(Assigned task): Below are the records; copy out every line that holds the word "correctly".

*-*-*

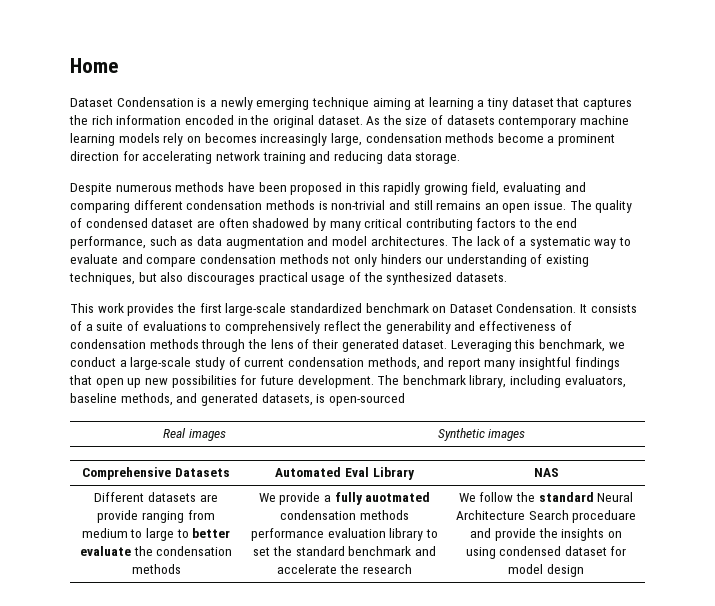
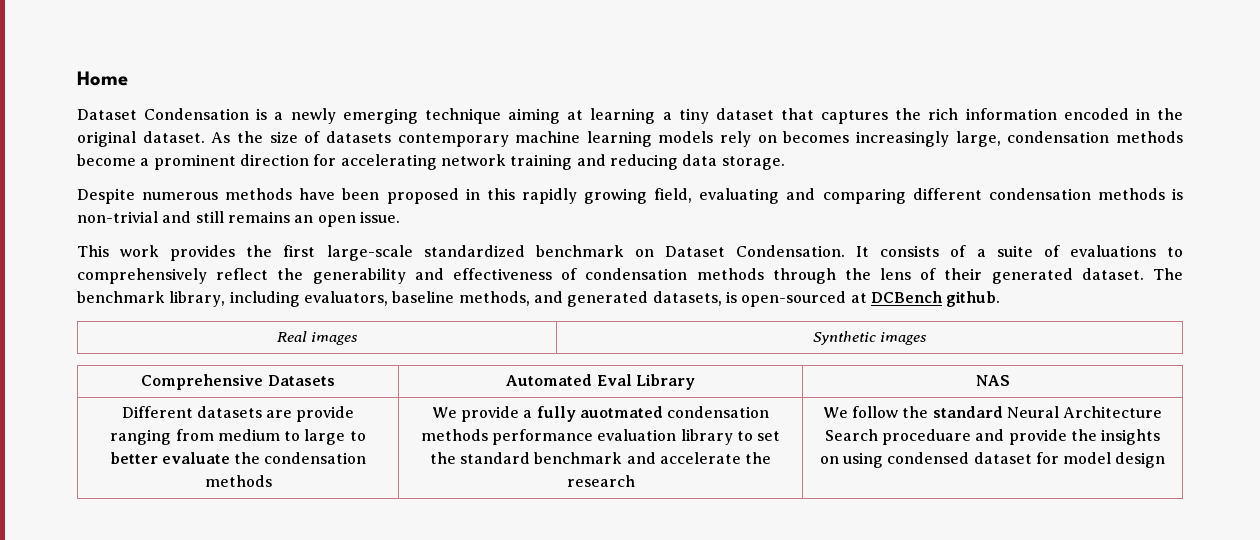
- The quality of condensed dataset are often shadowed by many critical contributing factors to the end performance, such as data augmentation and model architectures. The lack of a systematic way to evaluate and compare condensation methods not only hinders our understanding of existing techniques, but also discourages practical usage of the synthesized datasets.
- Leveraging this benchmark, we conduct a large-scale study of current condensation methods, and report many insightful findings that open up new possibilities for future development.
- The benchmark library, including evaluators, baseline methods, and generated datasets, is open-sourced
+ The benchmark library, including evaluators, baseline methods, and generated datasets, is open-sourced at DCBench github.

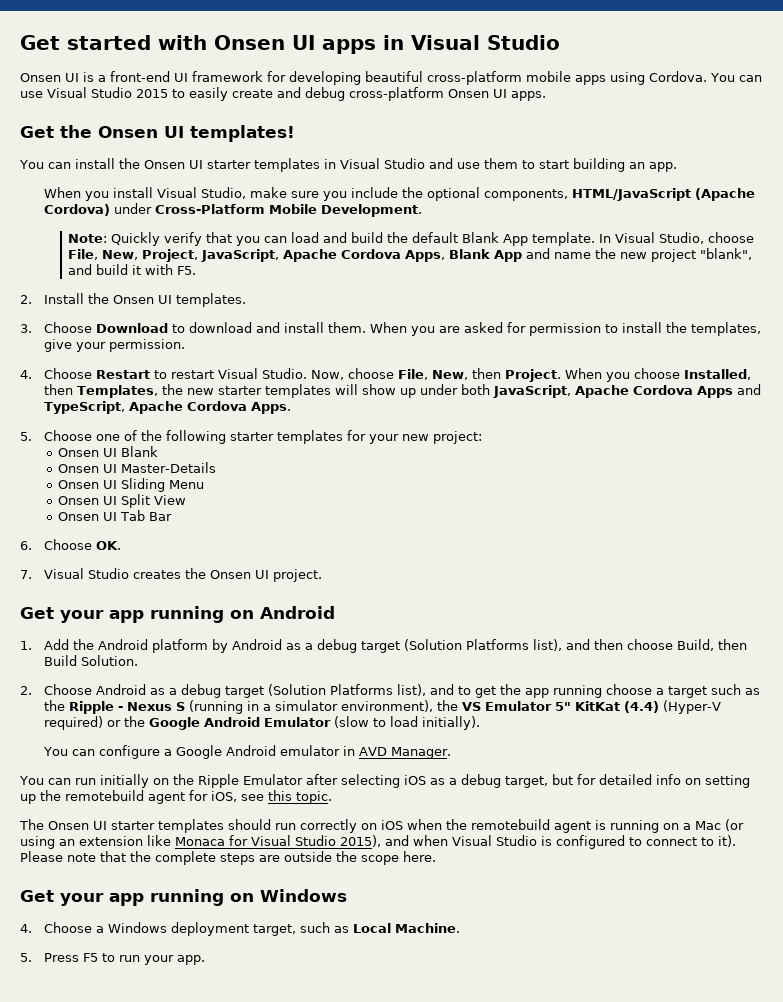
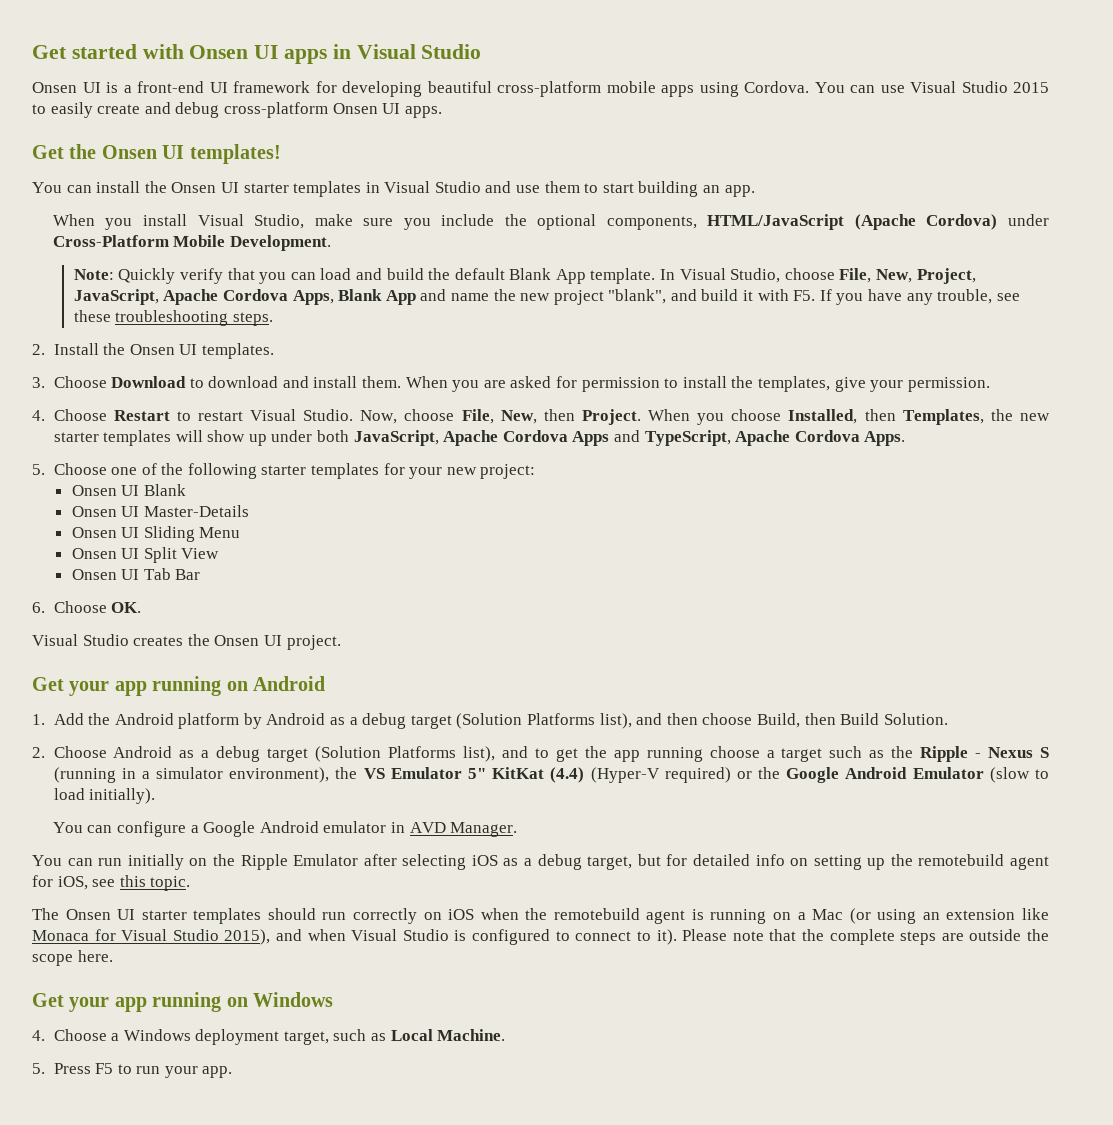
- In Visual Studio, choose File, New, Project, JavaScript, Apache Cordova Apps, Blank App and name the new project "blank", and build it with F5.
+ In Visual Studio, choose File, New, Project, JavaScript, Apache Cordova Apps, Blank App and name the new project "blank", and build it with F5. If you have any trouble, see these troubleshooting steps.
- 7. Visual Studio creates the Onsen UI project.
+ Visual Studio creates the Onsen UI project.

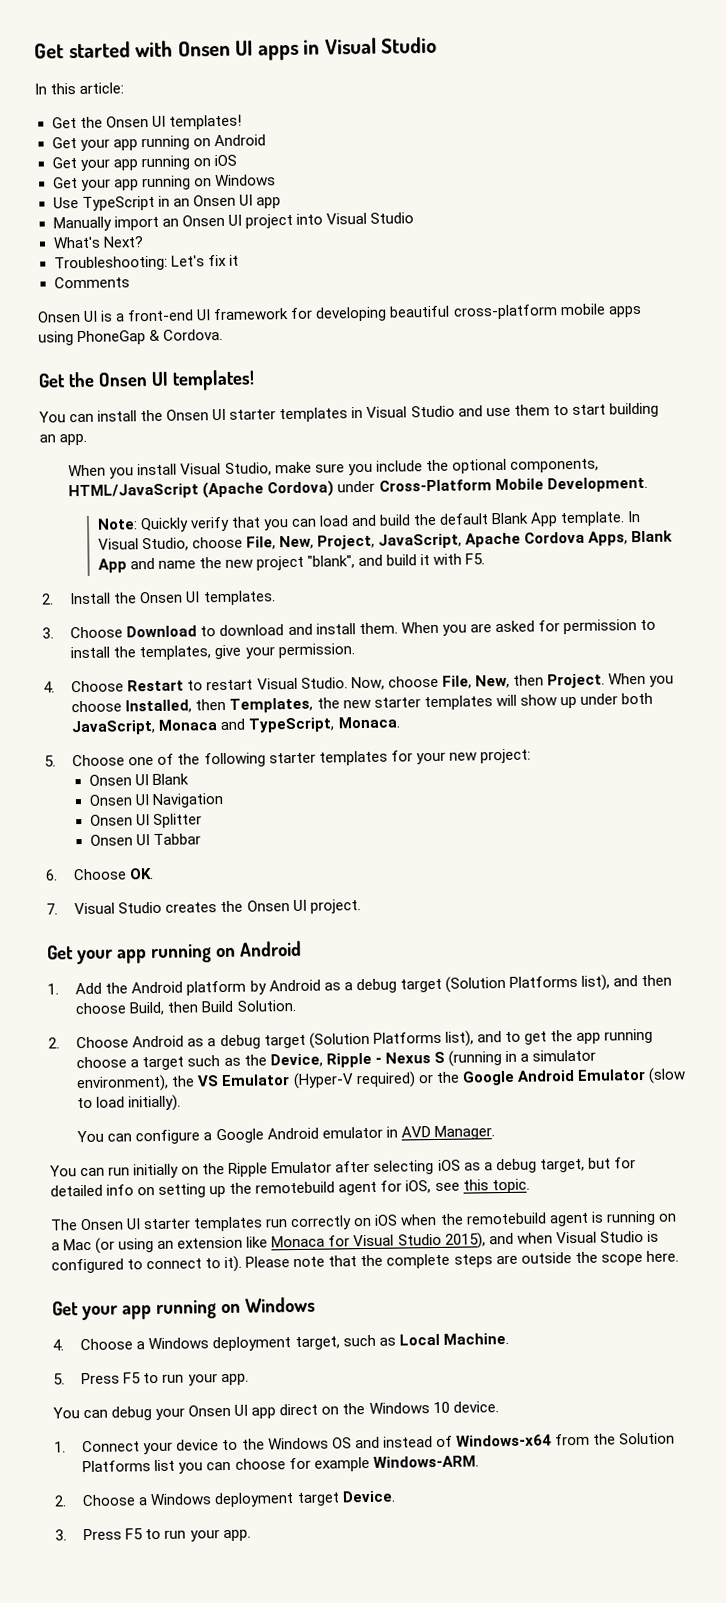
+ In this article:
+ Get the Onsen UI templates!
+ Get your app running on Android
+ Get your app running on iOS
+ Get your app running on Windows
+ Use TypeScript in an Onsen UI app
+ Manually import an Onsen UI project into Visual Studio
+ What's Next?
+ Troubleshooting: Let's fix it
+ Comments
- Onsen UI is a front-end UI framework for developing beautiful cross-platform mobile apps using Cordova. You can use Visual Studio 2015 to easily create and debug cross-platform Onsen UI apps.
+ Onsen UI is a front-end UI framework for developing beautiful cross-platform mobile apps using PhoneGap & Cordova.
- In Visual Studio, choose File, New, Project, JavaScript, Apache Cordova Apps, Blank App and name the new project "blank", and build it with F5. If you have any trouble, see these troubleshooting steps.
+ In Visual Studio, choose File, New, Project, JavaScript, Apache Cordova Apps, Blank App and name the new project "blank", and build it with F5.
- When you choose Installed, then Templates, the new starter templates will show up under both JavaScript, Apache Cordova Apps and TypeScript, Apache Cordova Apps.
+ When you choose Installed, then Templates, the new starter templates will show up under both JavaScript, Monaca and TypeScript, Monaca.
- Onsen UI Master-Details
- Onsen UI Sliding Menu
- Onsen UI Split View
- Onsen UI Tab Bar
+ Onsen UI Navigation
+ Onsen UI Splitter
+ Onsen UI Tabbar
- Visual Studio creates the Onsen UI project.
+ 7. Visual Studio creates the Onsen UI project.
- 2. Choose Android as a debug target (Solution Platforms list), and to get the app running choose a target such as the Ripple - Nexus S (running in a simulator environment), the VS Emulator 5" KitKat (4.4) (Hyper-V required) or the Google Android Emulator (slow to load initially).
+ 2. Choose Android as a debug target (Solution Platforms list), and to get the app running choose a target such as the Device, Ripple - Nexus S (running in a simulator environment), the VS Emulator (Hyper-V required) or the Google Android Emulator (slow to load initially).
- The Onsen UI starter templates should run correctly on iOS when the remotebuild agent is running on a Mac (or using an extension like Monaca for Visual Studio 2015), and when Visual Studio is configured to connect to it).
+ The Onsen UI starter templates run correctly on iOS when the remotebuild agent is running on a Mac (or using an extension like Monaca for Visual Studio 2015), and when Visual Studio is configured to connect to it).
+ You can debug your Onsen UI app direct on the Windows 10 device.
+ 1. Connect your device to the Windows OS and instead of Windows-x64 from the Solution Platforms list you can choose for example Windows-ARM.
+ 2. Choose a Windows deployment target Device.
+ 3. Press F5 to run your app.

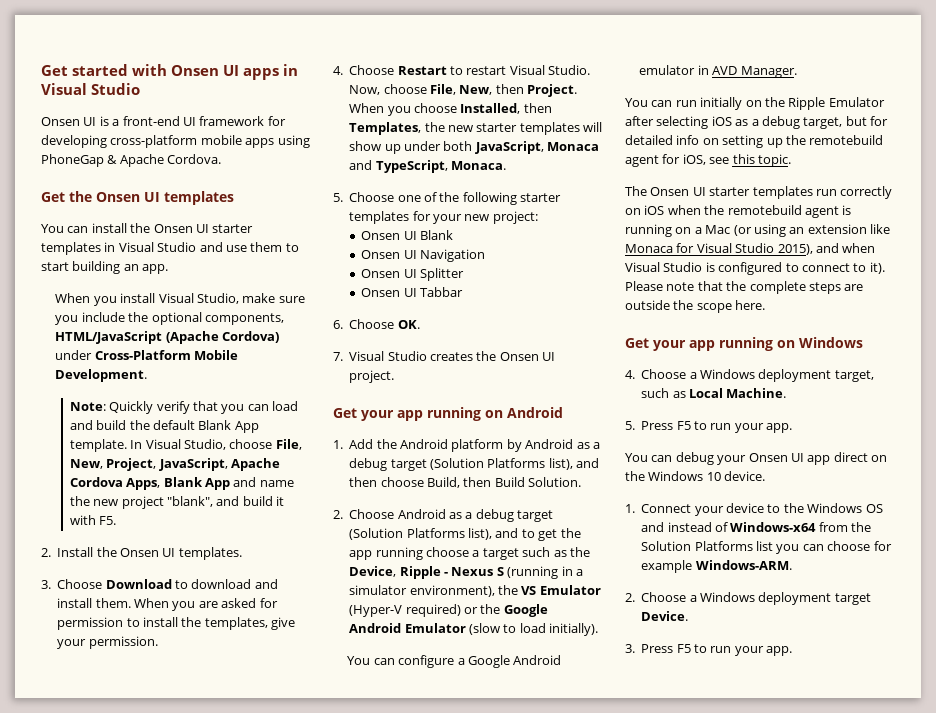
- In this article:
- Get the Onsen UI templates!
- Get your app running on Android
- Get your app running on iOS
- Get your app running on Windows
- Use TypeScript in an Onsen UI app
- Manually import an Onsen UI project into Visual Studio
- What's Next?
- Troubleshooting: Let's fix it
- Comments
- Onsen UI is a front-end UI framework for developing beautiful cross-platform mobile apps using PhoneGap & Cordova.
- Get the Onsen UI templates!
+ Onsen UI is a front-end UI framework for developing cross-platform mobile apps using PhoneGap & Apache Cordova.
+ Get the Onsen UI templates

*-*-*

(Answer box):
- The Onsen UI starter templates should run correctly on iOS when the remotebuild agent is running on a Mac (or using an extension like Monaca for Visual Studio 2015), and when Visual Studio is configured to connect to it).
+ The Onsen UI starter templates run correctly on iOS when the remotebuild agent is running on a Mac (or using an extension like Monaca for Visual Studio 2015), and when Visual Studio is configured to connect to it).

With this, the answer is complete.